__Instructions for the task__
Scan the records for the word "list". Report each line where it occurs.

[Collection entries]
....................
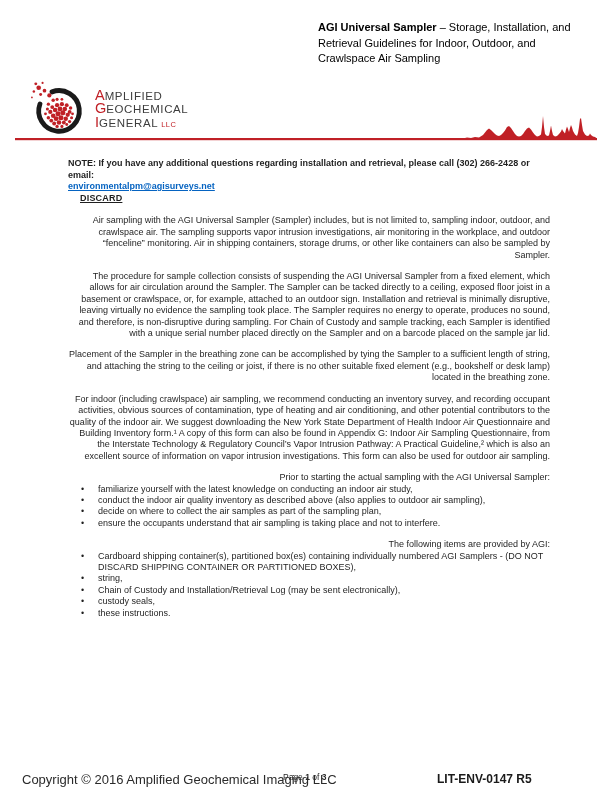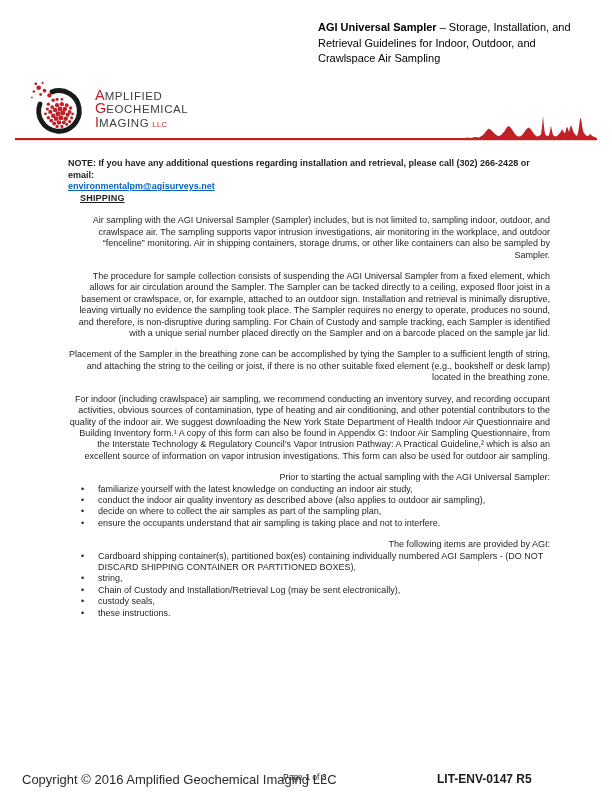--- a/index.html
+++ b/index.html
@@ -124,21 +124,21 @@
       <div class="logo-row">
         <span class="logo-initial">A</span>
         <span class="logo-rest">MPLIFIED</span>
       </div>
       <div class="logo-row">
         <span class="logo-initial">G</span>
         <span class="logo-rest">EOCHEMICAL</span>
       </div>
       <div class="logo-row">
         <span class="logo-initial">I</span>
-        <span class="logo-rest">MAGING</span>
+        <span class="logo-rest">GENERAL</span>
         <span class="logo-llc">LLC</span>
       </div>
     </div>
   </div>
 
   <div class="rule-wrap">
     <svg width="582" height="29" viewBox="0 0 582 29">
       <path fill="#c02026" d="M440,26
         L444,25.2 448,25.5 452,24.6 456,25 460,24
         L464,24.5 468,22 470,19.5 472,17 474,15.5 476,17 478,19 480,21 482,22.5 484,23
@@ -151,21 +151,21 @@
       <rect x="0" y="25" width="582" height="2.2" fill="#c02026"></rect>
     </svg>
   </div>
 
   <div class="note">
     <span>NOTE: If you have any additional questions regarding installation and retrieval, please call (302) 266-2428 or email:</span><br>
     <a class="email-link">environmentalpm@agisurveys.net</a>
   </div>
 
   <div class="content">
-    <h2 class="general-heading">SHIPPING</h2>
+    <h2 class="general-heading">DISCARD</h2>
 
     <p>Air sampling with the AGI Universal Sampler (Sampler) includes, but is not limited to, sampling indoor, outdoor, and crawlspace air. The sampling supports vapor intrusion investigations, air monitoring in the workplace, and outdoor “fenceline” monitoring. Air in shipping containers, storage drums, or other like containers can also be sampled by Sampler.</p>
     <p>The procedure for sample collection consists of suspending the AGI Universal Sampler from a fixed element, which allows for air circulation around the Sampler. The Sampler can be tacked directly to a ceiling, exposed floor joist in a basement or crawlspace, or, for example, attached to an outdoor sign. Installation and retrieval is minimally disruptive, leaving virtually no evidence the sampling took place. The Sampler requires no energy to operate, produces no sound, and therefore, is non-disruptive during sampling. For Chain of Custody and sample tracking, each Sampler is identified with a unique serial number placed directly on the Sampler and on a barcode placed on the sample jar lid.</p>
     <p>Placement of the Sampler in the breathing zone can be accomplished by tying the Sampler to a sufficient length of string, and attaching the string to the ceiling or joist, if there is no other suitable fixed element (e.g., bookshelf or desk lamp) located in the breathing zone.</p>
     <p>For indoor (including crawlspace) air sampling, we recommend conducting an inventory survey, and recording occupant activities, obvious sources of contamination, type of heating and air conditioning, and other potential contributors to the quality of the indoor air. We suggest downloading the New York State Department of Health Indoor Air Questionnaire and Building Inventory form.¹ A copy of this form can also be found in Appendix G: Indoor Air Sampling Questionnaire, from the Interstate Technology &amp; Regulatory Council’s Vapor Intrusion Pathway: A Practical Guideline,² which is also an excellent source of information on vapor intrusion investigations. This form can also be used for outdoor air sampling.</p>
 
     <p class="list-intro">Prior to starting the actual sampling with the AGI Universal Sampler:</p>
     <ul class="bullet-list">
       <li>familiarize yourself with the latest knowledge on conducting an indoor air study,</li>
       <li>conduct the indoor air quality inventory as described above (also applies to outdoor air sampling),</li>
....................
__Written answer__
     <p class="list-intro">Prior to starting the actual sampling with the AGI Universal Sampler:</p>
     <ul class="bullet-list">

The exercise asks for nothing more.